**Problem description:** Keep the wording of each record exactly the same when you repeat it, and leave out pictures.

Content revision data
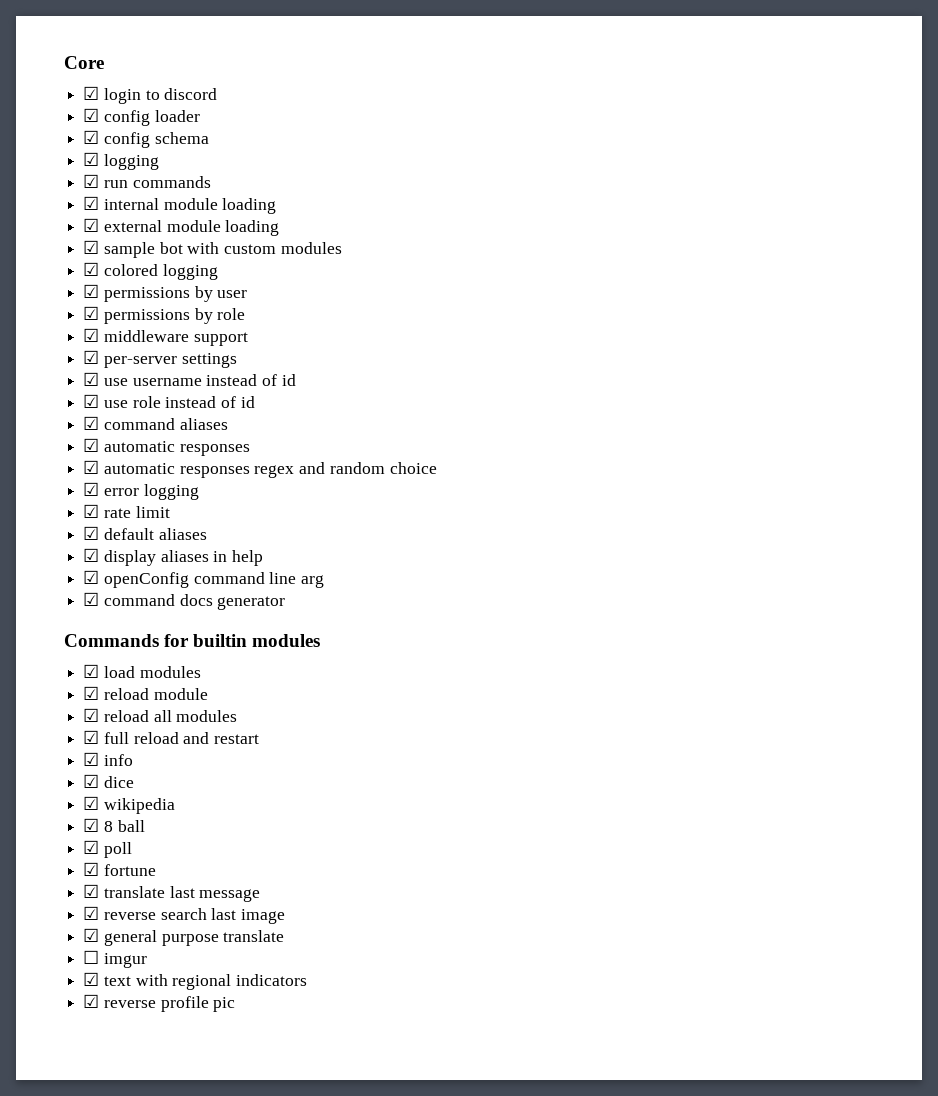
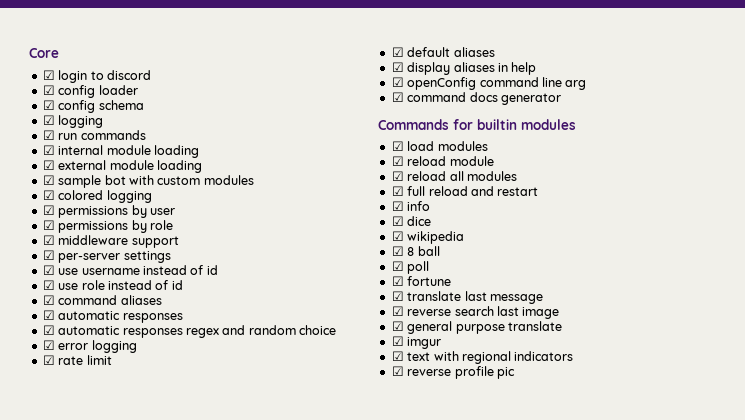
- ☐ imgur
+ ☑ imgur

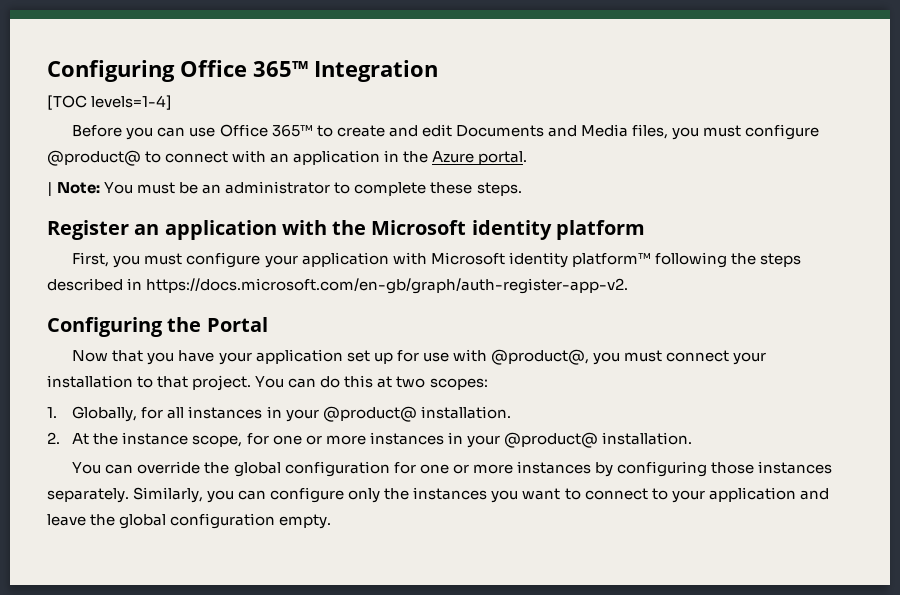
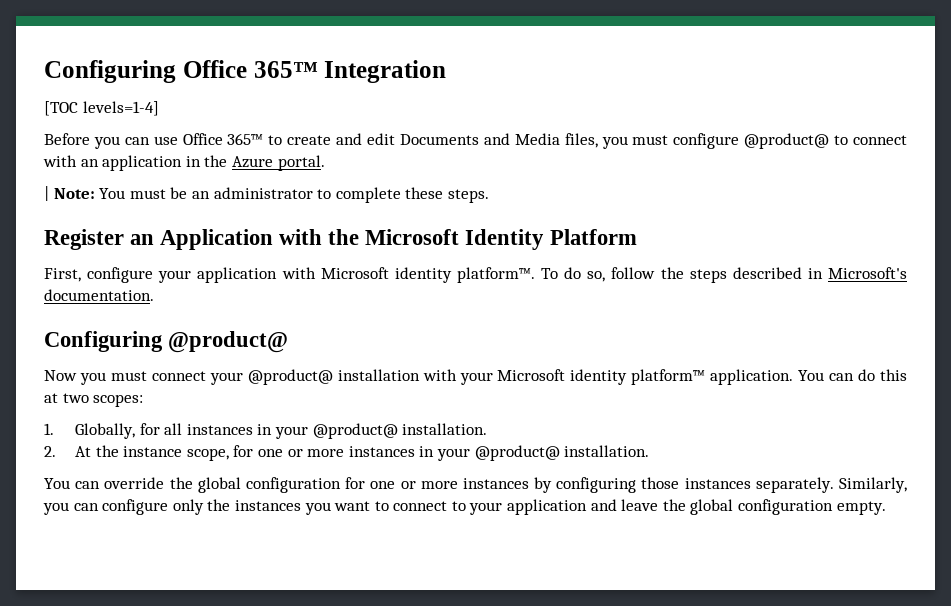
- Register an application with the Microsoft identity platform
+ Register an Application with the Microsoft Identity Platform
- First, you must configure your application with Microsoft identity platform™ following the steps described in https://docs.microsoft.com/en-gb/graph/auth-register-app-v2.
- Configuring the Portal
+ First, configure your application with Microsoft identity platform™. To do so, follow the steps described in Microsoft's documentation.
+ Configuring @product@
- Now that you have your application set up for use with @product@, you must connect your installation to that project.
+ Now you must connect your @product@ installation with your Microsoft identity platform™ application.

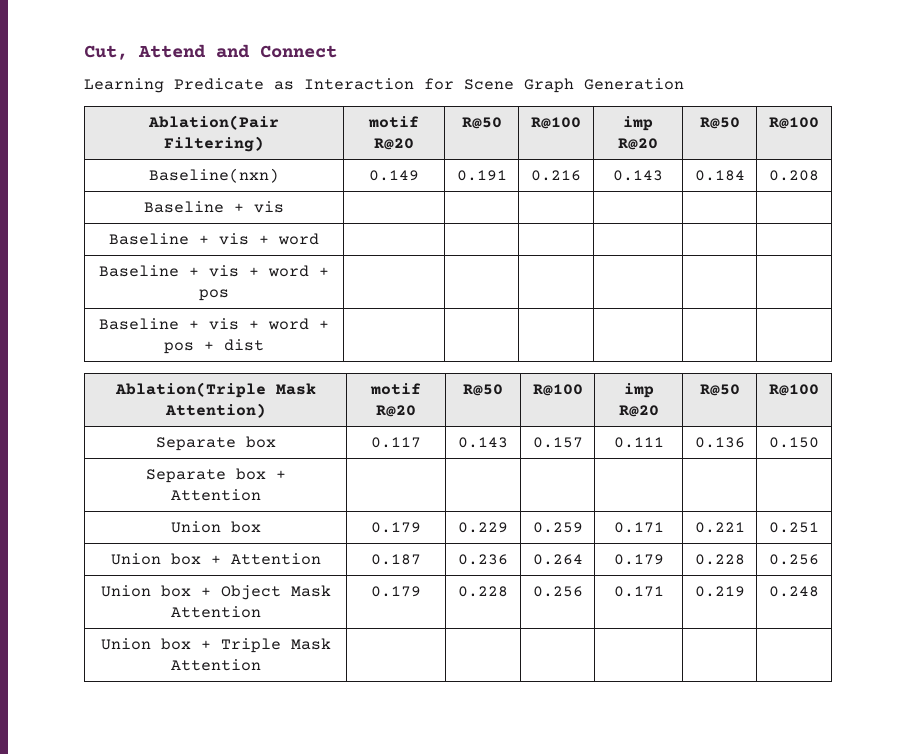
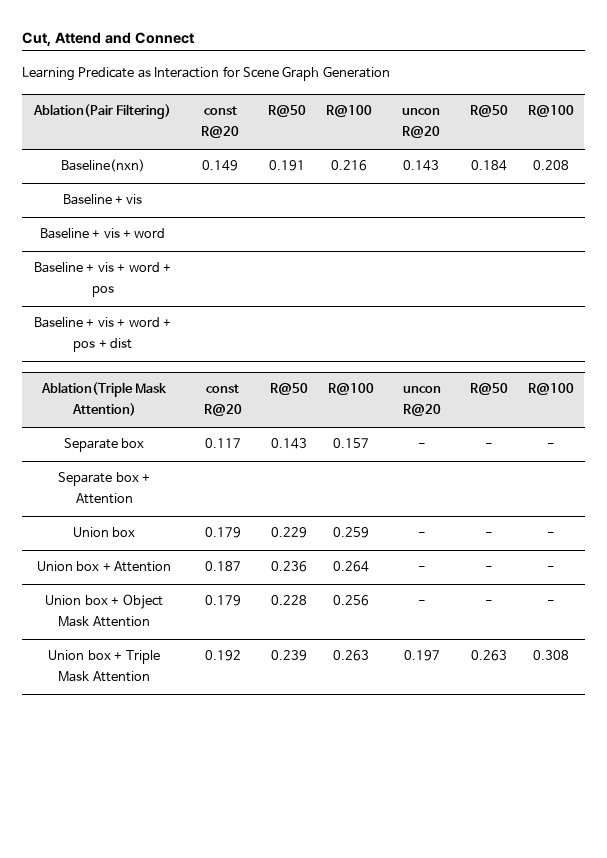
- Ablation(Pair Filtering) | motif R@20 | R@50 | R@100 | imp R@20 | R@50 | R@100
+ Ablation(Pair Filtering) | const R@20 | R@50 | R@100 | uncon R@20 | R@50 | R@100
- Ablation(Triple Mask Attention) | motif R@20 | R@50 | R@100 | imp R@20 | R@50 | R@100
+ Ablation(Triple Mask Attention) | const R@20 | R@50 | R@100 | uncon R@20 | R@50 | R@100
- Separate box | 0.117 | 0.143 | 0.157 | 0.111 | 0.136 | 0.150
+ Separate box | 0.117 | 0.143 | 0.157 | - | - | -
- Union box | 0.179 | 0.229 | 0.259 | 0.171 | 0.221 | 0.251
+ Union box | 0.179 | 0.229 | 0.259 | - | - | -
- Union box + Attention | 0.187 | 0.236 | 0.264 | 0.179 | 0.228 | 0.256
+ Union box + Attention | 0.187 | 0.236 | 0.264 | - | - | -
- Union box + Object Mask Attention | 0.179 | 0.228 | 0.256 | 0.171 | 0.219 | 0.248
+ Union box + Object Mask Attention | 0.179 | 0.228 | 0.256 | - | - | -
- Union box + Triple Mask Attention | | | | | |
+ Union box + Triple Mask Attention | 0.192 | 0.239 | 0.263 | 0.197 | 0.263 | 0.308

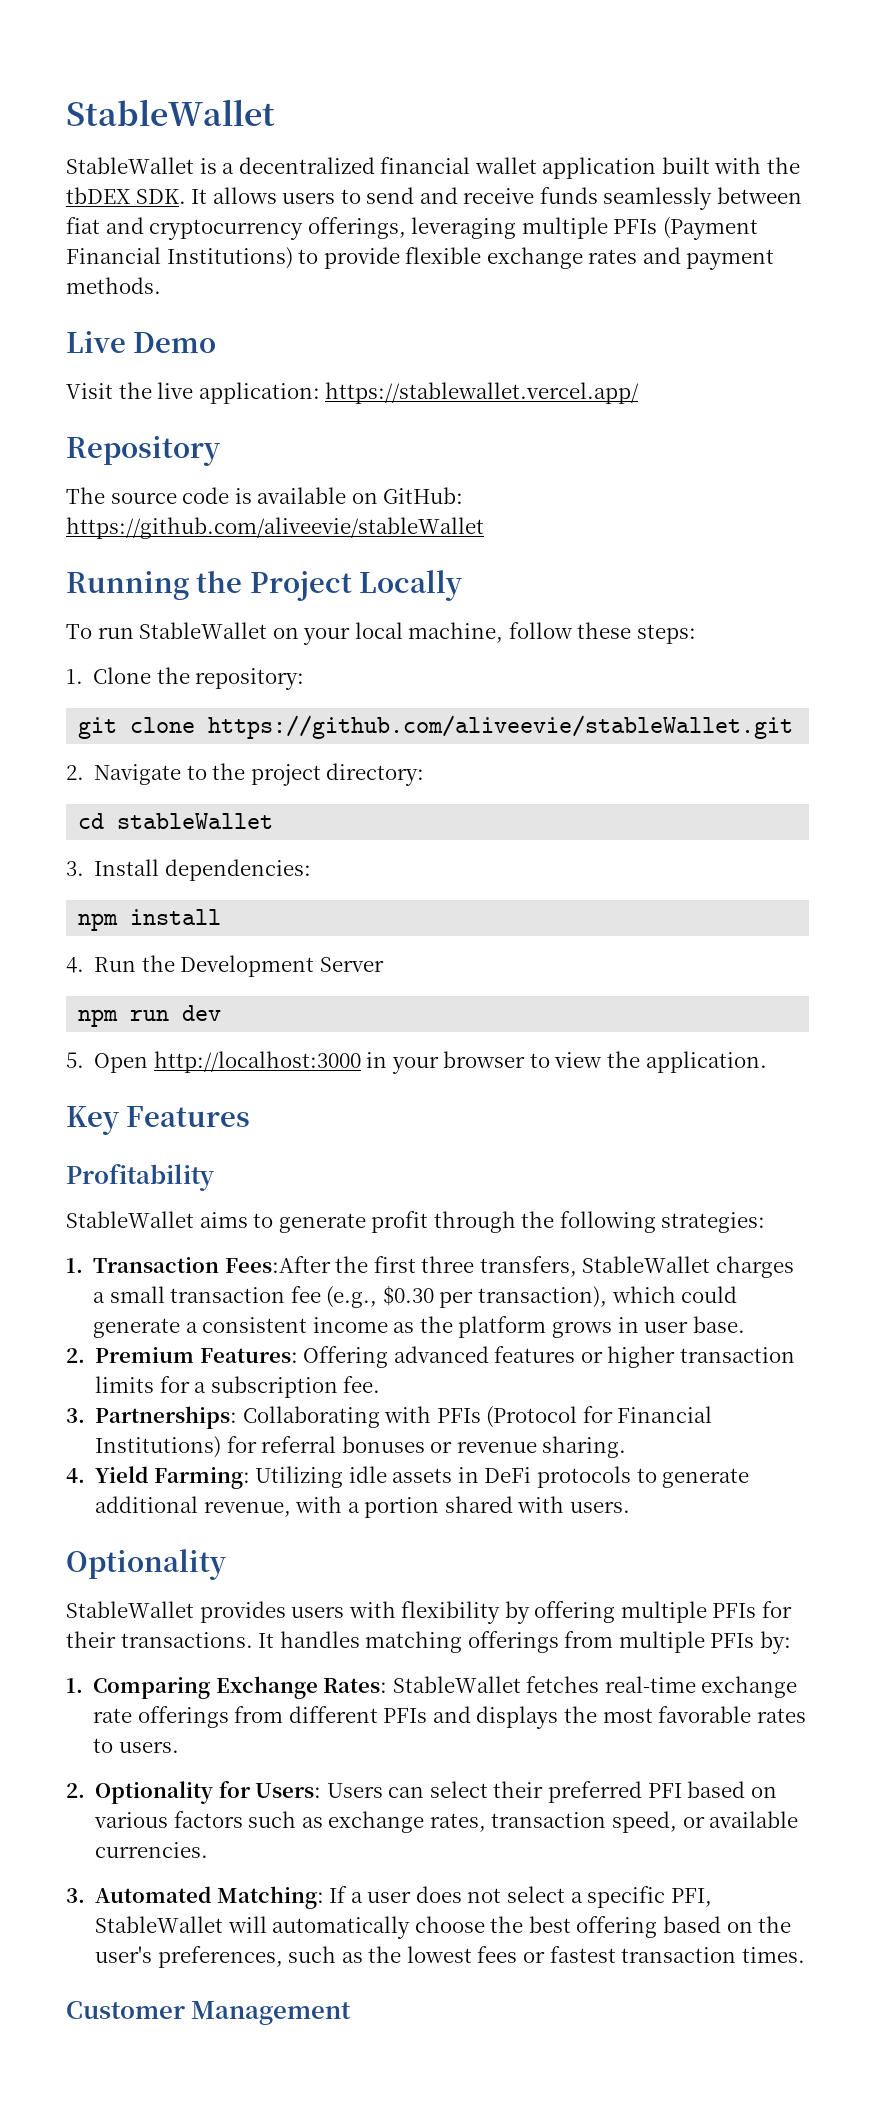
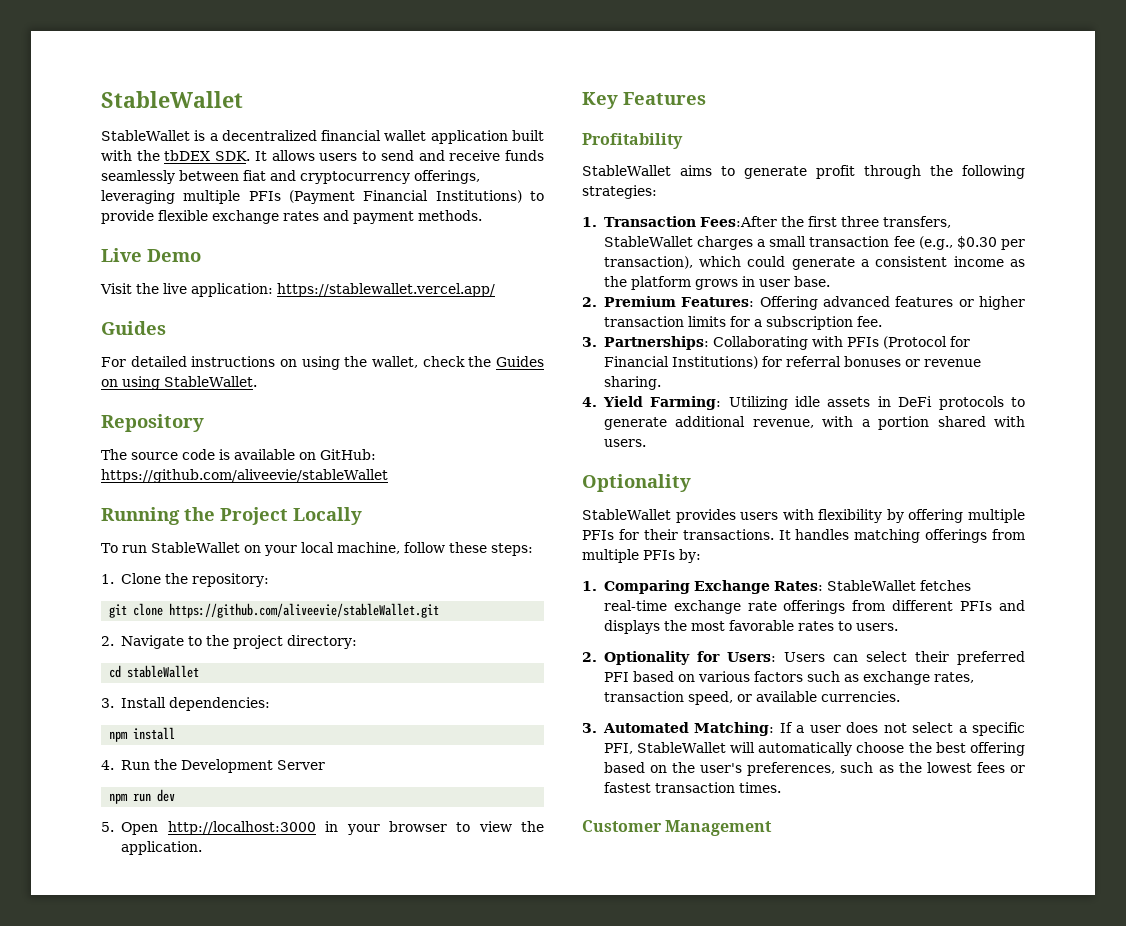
  Visit the live application: https://stablewallet.vercel.app/
+ Guides
+ For detailed instructions on using the wallet, check the Guides on using StableWallet.

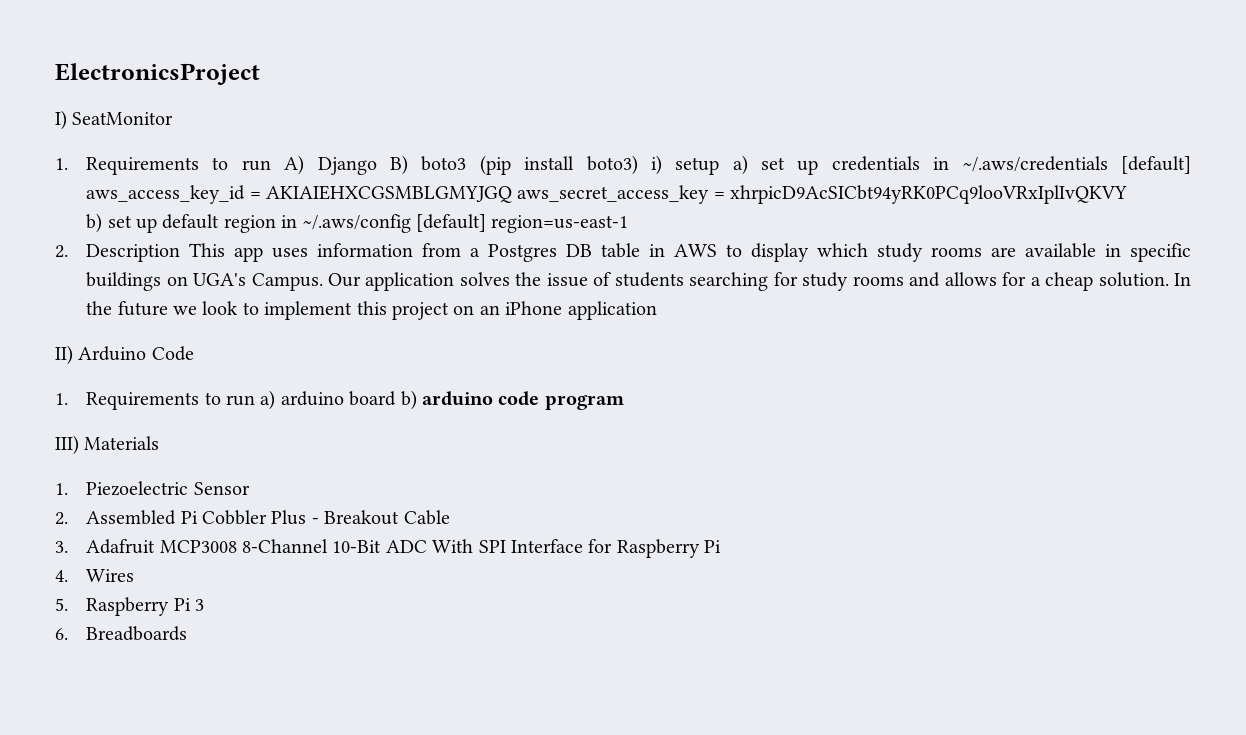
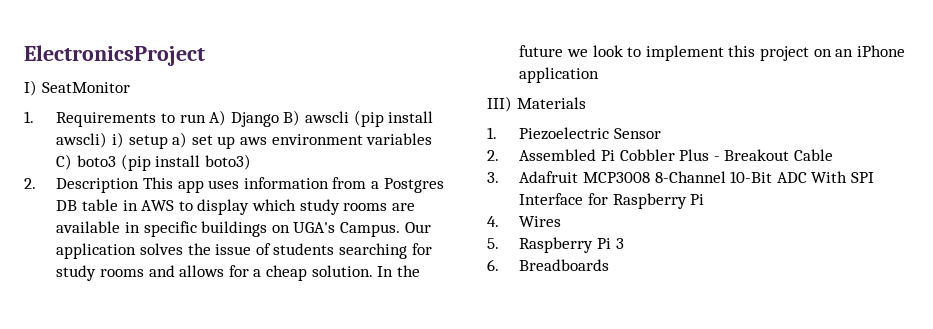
- 1. Requirements to run A) Django B) boto3 (pip install boto3) i) setup a) set up credentials in ~/.aws/credentials [default] aws_access_key_id = AKIAIEHXCGSMBLGMYJGQ aws_secret_access_key = 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
- b) set up default region in ~/.aws/config [default] region=us-east-1
+ 1. Requirements to run A) Django B) awscli (pip install awscli) i) setup a) set up aws environment variables C) boto3 (pip install boto3)
- II) Arduino Code
- 1. Requirements to run a) arduino board b) arduino code program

**Task result:**
- ☐ imgur
+ ☑ imgur

- Register an application with the Microsoft identity platform
+ Register an Application with the Microsoft Identity Platform
- First, you must configure your application with Microsoft identity platform™ following the steps described in https://docs.microsoft.com/en-gb/graph/auth-register-app-v2.
- Configuring the Portal
+ First, configure your application with Microsoft identity platform™. To do so, follow the steps described in Microsoft's documentation.
+ Configuring @product@
- Now that you have your application set up for use with @product@, you must connect your installation to that project.
+ Now you must connect your @product@ installation with your Microsoft identity platform™ application.

- Ablation(Pair Filtering) | motif R@20 | R@50 | R@100 | imp R@20 | R@50 | R@100
+ Ablation(Pair Filtering) | const R@20 | R@50 | R@100 | uncon R@20 | R@50 | R@100
- Ablation(Triple Mask Attention) | motif R@20 | R@50 | R@100 | imp R@20 | R@50 | R@100
+ Ablation(Triple Mask Attention) | const R@20 | R@50 | R@100 | uncon R@20 | R@50 | R@100
- Separate box | 0.117 | 0.143 | 0.157 | 0.111 | 0.136 | 0.150
+ Separate box | 0.117 | 0.143 | 0.157 | - | - | -
- Union box | 0.179 | 0.229 | 0.259 | 0.171 | 0.221 | 0.251
+ Union box | 0.179 | 0.229 | 0.259 | - | - | -
- Union box + Attention | 0.187 | 0.236 | 0.264 | 0.179 | 0.228 | 0.256
+ Union box + Attention | 0.187 | 0.236 | 0.264 | - | - | -
- Union box + Object Mask Attention | 0.179 | 0.228 | 0.256 | 0.171 | 0.219 | 0.248
+ Union box + Object Mask Attention | 0.179 | 0.228 | 0.256 | - | - | -
- Union box + Triple Mask Attention | | | | | |
+ Union box + Triple Mask Attention | 0.192 | 0.239 | 0.263 | 0.197 | 0.263 | 0.308

  Visit the live application: https://stablewallet.vercel.app/
+ Guides
+ For detailed instructions on using the wallet, check the Guides on using StableWallet.

- 1. Requirements to run A) Django B) boto3 (pip install boto3) i) setup a) set up credentials in ~/.aws/credentials [default] aws_access_key_id = AKIAIEHXCGSMBLGMYJGQ aws_secret_access_key = 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
- b) set up default region in ~/.aws/config [default] region=us-east-1
+ 1. Requirements to run A) Django B) awscli (pip install awscli) i) setup a) set up aws environment variables C) boto3 (pip install boto3)
- II) Arduino Code
- 1. Requirements to run a) arduino board b) arduino code program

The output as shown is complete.